Simply, each time an industrial outlet or a residential customer uses electricity, the system operator is tasked with matching the demand with the existing supplies. And when something tips that balance, the “frequency” can fluctuate and machines will automatically shut down. That’s how cascading blackouts are started.
When the network gets out of kilter, the lead acid batteries used by Duke can almost instantaneously respond. “Storage is good at being fast and accurate at small deviations in frequency,” says Gates, who adds that the cost to both business and residential consumers is less than if generators were used to fill that void.
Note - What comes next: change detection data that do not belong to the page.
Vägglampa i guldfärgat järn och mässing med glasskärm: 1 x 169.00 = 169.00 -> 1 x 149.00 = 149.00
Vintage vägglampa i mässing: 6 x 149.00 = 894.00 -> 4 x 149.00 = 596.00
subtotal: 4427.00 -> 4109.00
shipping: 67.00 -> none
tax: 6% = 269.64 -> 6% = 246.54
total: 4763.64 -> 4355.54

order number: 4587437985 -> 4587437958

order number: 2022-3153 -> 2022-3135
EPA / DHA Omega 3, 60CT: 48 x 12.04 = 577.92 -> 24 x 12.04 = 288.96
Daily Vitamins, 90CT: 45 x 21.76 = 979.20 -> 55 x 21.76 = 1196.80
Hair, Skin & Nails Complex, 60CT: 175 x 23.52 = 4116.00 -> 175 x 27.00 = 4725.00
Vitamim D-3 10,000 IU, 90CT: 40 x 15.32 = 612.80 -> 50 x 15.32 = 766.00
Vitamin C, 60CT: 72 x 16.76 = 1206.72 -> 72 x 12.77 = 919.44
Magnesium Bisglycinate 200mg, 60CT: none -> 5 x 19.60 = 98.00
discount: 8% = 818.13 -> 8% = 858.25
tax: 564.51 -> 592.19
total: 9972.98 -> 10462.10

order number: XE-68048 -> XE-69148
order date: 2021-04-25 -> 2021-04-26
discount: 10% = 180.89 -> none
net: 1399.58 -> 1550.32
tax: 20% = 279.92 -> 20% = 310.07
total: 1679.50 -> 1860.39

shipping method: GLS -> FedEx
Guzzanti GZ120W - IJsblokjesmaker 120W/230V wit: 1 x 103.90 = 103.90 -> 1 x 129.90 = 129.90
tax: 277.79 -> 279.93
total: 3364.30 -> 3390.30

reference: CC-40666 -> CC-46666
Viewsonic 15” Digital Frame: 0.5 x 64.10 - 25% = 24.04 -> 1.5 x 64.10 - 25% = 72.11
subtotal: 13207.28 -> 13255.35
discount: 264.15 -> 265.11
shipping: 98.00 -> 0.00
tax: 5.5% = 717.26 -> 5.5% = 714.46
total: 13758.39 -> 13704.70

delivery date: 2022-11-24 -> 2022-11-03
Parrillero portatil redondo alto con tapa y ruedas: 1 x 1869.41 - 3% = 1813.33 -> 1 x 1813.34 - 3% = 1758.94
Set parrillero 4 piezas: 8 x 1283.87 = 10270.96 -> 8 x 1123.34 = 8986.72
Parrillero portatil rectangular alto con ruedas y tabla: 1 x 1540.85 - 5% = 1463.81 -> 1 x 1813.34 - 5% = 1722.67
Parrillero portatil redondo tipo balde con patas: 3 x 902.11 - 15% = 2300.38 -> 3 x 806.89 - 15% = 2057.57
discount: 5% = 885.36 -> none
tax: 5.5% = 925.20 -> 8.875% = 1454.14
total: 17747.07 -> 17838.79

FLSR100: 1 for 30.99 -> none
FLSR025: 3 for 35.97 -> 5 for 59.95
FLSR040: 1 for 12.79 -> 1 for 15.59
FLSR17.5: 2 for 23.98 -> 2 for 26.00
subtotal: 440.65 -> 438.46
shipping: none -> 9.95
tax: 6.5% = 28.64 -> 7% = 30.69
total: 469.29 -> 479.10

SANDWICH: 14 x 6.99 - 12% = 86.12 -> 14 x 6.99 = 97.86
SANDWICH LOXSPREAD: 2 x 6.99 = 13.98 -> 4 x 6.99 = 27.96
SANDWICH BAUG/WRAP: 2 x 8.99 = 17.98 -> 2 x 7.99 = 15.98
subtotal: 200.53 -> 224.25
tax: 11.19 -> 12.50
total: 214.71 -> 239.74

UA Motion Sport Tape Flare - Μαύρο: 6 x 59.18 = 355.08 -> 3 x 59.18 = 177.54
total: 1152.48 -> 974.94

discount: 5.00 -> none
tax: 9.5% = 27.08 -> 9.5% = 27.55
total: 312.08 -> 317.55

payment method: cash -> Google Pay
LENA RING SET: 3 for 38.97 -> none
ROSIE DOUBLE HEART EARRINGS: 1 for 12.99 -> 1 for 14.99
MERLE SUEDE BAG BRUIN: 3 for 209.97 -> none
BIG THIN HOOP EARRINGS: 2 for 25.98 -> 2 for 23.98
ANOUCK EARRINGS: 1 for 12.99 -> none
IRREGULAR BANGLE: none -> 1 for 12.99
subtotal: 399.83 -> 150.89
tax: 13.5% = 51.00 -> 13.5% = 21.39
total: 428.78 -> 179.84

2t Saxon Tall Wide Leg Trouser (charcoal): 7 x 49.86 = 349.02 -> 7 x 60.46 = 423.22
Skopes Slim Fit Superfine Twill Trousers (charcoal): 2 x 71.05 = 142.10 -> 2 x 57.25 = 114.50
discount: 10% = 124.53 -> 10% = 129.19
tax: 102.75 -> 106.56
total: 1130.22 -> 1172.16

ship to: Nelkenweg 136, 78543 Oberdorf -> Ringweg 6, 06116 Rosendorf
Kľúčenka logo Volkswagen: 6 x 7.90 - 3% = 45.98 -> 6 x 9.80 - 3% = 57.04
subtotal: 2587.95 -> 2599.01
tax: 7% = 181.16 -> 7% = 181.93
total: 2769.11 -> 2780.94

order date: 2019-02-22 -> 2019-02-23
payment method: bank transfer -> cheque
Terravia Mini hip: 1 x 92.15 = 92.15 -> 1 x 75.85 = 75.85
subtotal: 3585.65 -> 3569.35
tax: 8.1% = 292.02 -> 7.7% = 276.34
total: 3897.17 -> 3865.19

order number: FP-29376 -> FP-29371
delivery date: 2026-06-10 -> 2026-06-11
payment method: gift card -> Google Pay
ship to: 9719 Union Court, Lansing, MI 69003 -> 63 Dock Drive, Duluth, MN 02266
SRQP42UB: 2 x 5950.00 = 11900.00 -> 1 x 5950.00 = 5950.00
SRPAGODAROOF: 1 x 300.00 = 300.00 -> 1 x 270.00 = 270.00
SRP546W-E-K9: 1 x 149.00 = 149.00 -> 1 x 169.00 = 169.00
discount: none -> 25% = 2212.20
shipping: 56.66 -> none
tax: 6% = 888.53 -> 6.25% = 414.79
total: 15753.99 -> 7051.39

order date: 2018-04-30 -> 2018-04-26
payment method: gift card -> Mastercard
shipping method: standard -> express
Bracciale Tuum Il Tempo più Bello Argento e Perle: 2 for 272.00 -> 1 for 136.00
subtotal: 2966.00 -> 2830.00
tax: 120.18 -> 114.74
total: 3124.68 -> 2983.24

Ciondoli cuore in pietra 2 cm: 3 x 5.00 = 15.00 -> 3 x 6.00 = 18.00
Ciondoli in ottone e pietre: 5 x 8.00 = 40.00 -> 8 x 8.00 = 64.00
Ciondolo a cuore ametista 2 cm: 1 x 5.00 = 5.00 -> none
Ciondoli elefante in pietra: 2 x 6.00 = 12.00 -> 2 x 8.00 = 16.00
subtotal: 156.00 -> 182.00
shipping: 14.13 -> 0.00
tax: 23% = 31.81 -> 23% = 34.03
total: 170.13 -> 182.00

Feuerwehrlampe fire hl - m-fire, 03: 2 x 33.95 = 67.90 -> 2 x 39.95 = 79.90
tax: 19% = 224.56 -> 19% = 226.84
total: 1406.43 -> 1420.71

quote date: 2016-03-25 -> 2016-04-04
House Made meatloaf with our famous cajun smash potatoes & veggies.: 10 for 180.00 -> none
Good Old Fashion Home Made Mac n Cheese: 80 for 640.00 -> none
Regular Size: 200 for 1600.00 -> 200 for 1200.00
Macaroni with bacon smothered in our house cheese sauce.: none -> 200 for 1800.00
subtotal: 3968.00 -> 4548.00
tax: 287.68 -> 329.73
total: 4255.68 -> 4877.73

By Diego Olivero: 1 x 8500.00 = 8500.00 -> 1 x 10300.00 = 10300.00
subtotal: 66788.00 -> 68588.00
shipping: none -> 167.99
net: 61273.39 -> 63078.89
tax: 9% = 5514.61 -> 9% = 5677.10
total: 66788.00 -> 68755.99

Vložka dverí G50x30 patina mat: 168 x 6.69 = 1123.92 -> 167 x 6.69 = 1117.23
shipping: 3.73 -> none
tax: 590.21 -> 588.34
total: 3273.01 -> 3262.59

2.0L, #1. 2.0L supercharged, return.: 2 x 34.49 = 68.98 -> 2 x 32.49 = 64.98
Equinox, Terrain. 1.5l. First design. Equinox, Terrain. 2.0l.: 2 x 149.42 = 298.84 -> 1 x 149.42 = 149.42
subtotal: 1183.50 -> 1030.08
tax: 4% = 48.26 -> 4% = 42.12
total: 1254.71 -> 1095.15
That’s because the battery is enabling ERCOT to use less electricity.
To be sure, the cost of the actual storage technologies is high, especially if consumers want to siphon electrons from the grid, harness them and then release them during the day. For the time being, Gates says that such usage is for “rich people,” although that could change over time. That’s because more than half of all states have renewable portfolio standards that, ideally, are inviting the creation of newer and better energy storage devices.
In the case of California, it is requiring its incumbent utilities to provide 1,325 megawatts of energy storage capacity by 2020. Southern California Edison , PG&E PCG -0.36% Corp. and Sempra Energy SRE -0.27% are participating.
“I hope that the combined demand for electric vehicles in California and elsewhere, along with the CPUC’s energy storage procurement program will facilitate improvements in the performance and cost of storage technology,” says Michael Peevey, chair of the California Public Utilities Commission, in an interview with this writer to appear in the November edition of Public Utilities Fortnightly.
Peevey adds that the requirements could change if costs are more than expected. Currently, storage devices produce electricity at a price three times greater than that of a traditional electric generator. And if the technology is to become commercialized, the federal government will need to partner with the private sector. That’s the case with Duke, which is sharing equally the $44 million price tag of its 24 megawatt/hour energy storage project with Uncle Sam.
It’s also the same with Edison International’s Southern California Edison, which is splitting the cost of $50 million lithium-ion battery project that is 100 miles north of Los Angles. It just started a two-year demonstration called the Tehachapi Energy Storage Project, which will produce at 32 megawatts/hour.
Generally, “All you are seeing now is demonstration projects,” says Jay Whitacre, engineering professor at Carnegie Mellon University in Pittsburgh, in the Fortnightly discussion. “It’s too hard to make money at it.”
To get that point, he adds that energy storage needs to serve multiple functions. In other words, stabilizing the grid to maintain frequency is a start. But the technology will have to develop to the point where renewables can be stored and then released — all to keep electricity flowing for long periods of time.
Otherwise, utilities are not going to spend $1 billion testing the waters. When they build power generation, power companies are looking out at least 20 years. To that end, energy storage is no different – something that will take more than 10 years to create positive returns, says Whitacre, also the founder and chief of technology at Aquion Energy, an energy storage company.
He goes on to explain that for energy storage to be cost competitive, it would need to be able to deliver electricity at about 10 cents per kilowatt-hour over the lifetime of the system. That would put it on par with “pumped storage,” which costs between 3 cents to 8 cents per kWh.